◆ Problem to solve ◆
Find the line that contains "Amiga Workbench desktop" in the entries below. Output it and each later line exactly, and nothing else.

◆ Raw data ◆
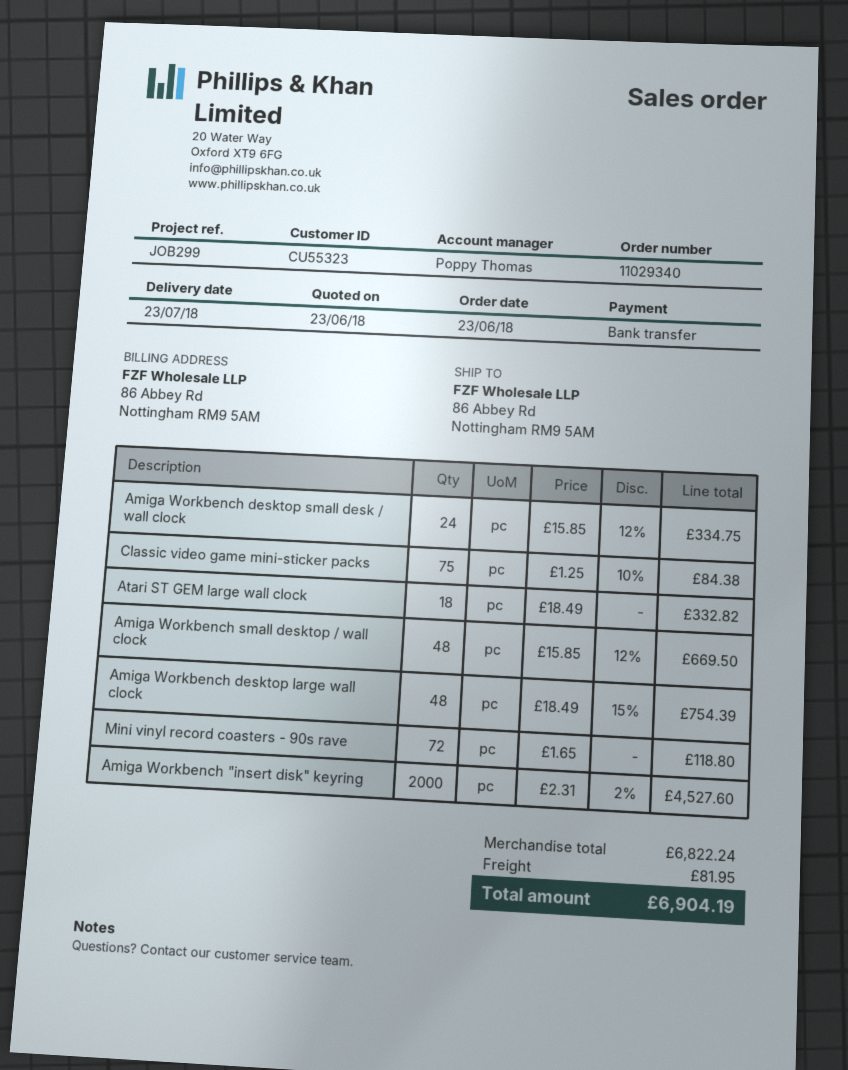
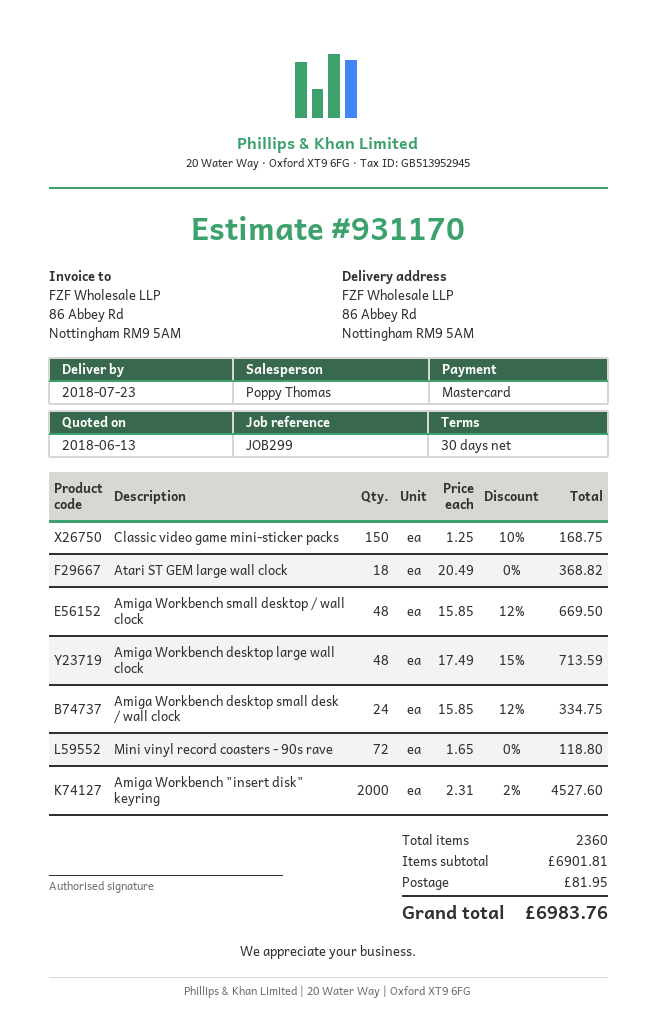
quote date: 2018-06-23 -> 2018-06-13
payment method: bank transfer -> Mastercard
Classic video game mini-sticker packs: 75 x 1.25 - 10% = 84.38 -> 150 x 1.25 - 10% = 168.75
Atari ST GEM large wall clock: 18 x 18.49 = 332.82 -> 18 x 20.49 = 368.82
Amiga Workbench desktop large wall clock: 48 x 18.49 - 15% = 754.39 -> 48 x 17.49 - 15% = 713.59
subtotal: 6822.24 -> 6901.81
total: 6904.19 -> 6983.76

◆ Answer to the exercise ◆
Amiga Workbench desktop large wall clock: 48 x 18.49 - 15% = 754.39 -> 48 x 17.49 - 15% = 713.59
subtotal: 6822.24 -> 6901.81
total: 6904.19 -> 6983.76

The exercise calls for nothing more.